To me, a mental model is like software for my brain. It is a thought process that I can run, under the appropriate circumstances, to get to some output.
Mental models are also popular with engineers — I suspect because of our familiarity with processes. As engineers, we don’t like ambiguity and uncertainty, so it is comforting to turn something messy into a deterministic series of steps.
So for today I am listing the mental models I like the most, together with the most popular ones in the Refactoring community.
For each model, I will explain it in detail, provide examples for engineering and management, create drawings whenever possible, and include further resources to learn more.
So, consider this post a compendium of the best mental models for engineers and managers in tech.
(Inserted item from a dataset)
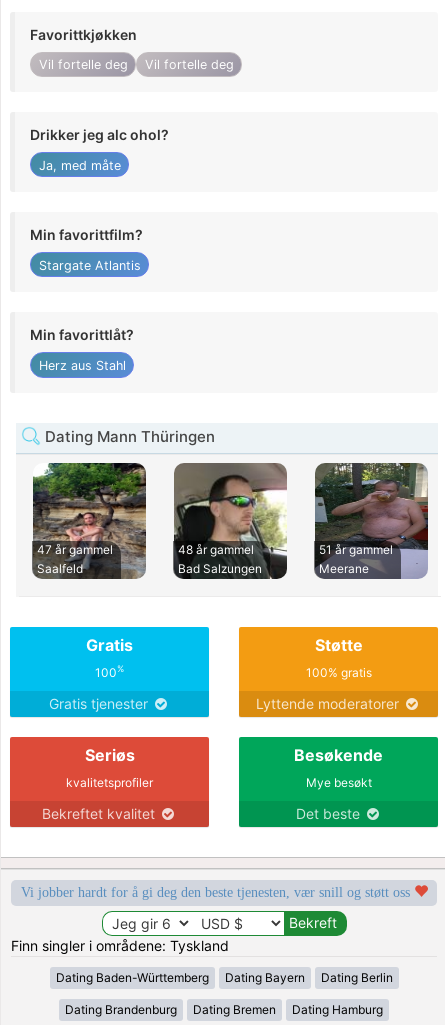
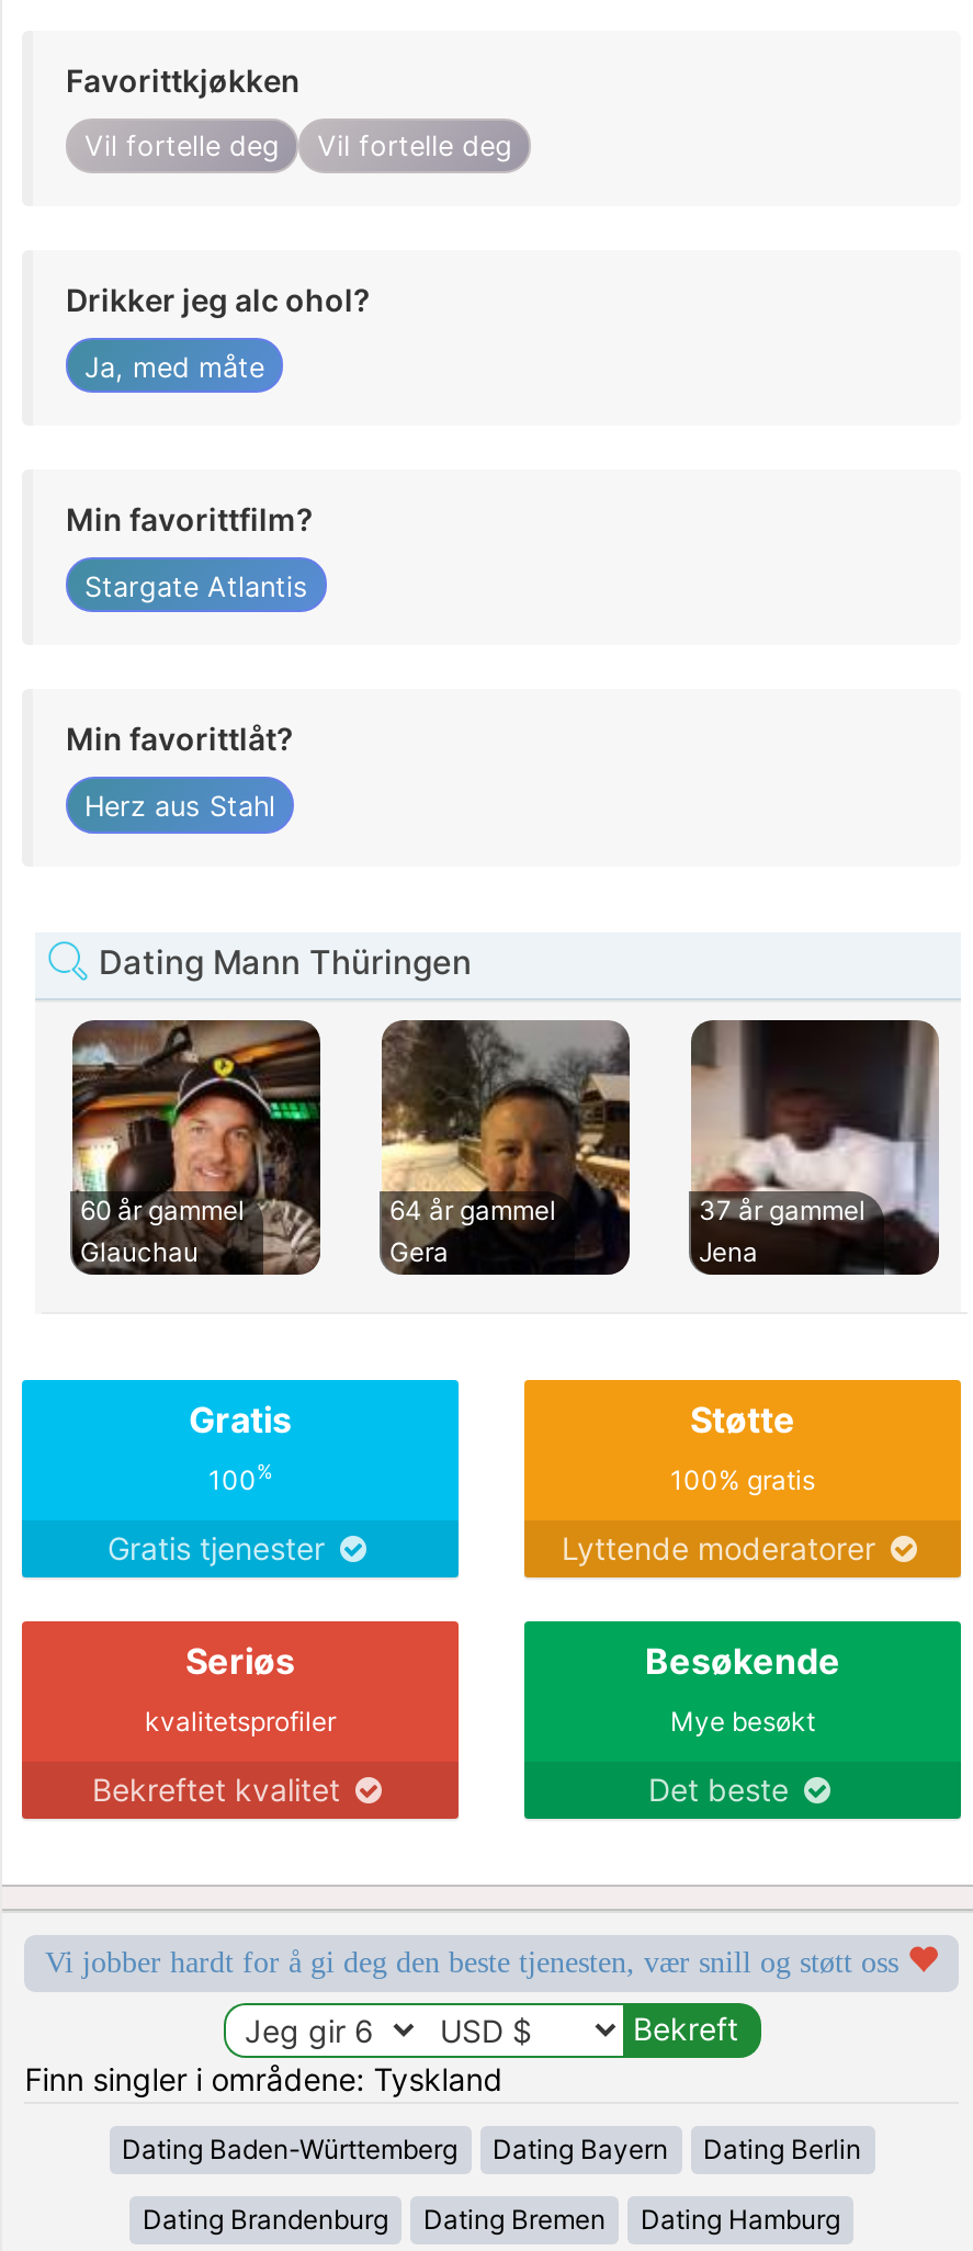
[33,462,147,579] [image] | 47 år gammel | Saalfeld -> [70,1018,323,1275] [image] | 60 år gammel | Glauchau
[173,463,287,576] [image] | 48 år gammel | Bad Salzungen -> [382,1022,632,1267] [image] | 64 år gammel | Gera
[314,462,429,579] [image] | 51 år gammel | Meerane -> [691,1018,939,1277] [image] | 37 år gammel | Jena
You will be able to bookmark this and revisit it over time.
Here is the agenda:
🗺️ Map vs Territory — an important distinction, which also acts as a premise for this piece.
⚖️ Type 1 vs Type 2 — a Jeff Bezo-ism that also calls for bias for action, and asymmetric rewards.
🔭 Second-order thinking & first principles — two popular models, surprisingly connected.
↩️ Inversion — achieving the positive by avoiding the negative.
🥇 Binstack — making good, multi-dimensional decisions.
🪣 Sunk Cost Fallacy — spotting this cognitive bias in engineering and management.
🔗 Theory of Constraints — finding the weakest links, one at a time.
🌪️ Cynefin — turning chaos into best practices.
➕ Eisenhower Decision Matrix — using it to triage and delegate work.
⭕ Circle of Competence — the popular idea by Charlie Munger, and how it relates to your career.
⚡ Quick models — a lightning round of further simple ideas you can apply in a snap.
Let’s dive in!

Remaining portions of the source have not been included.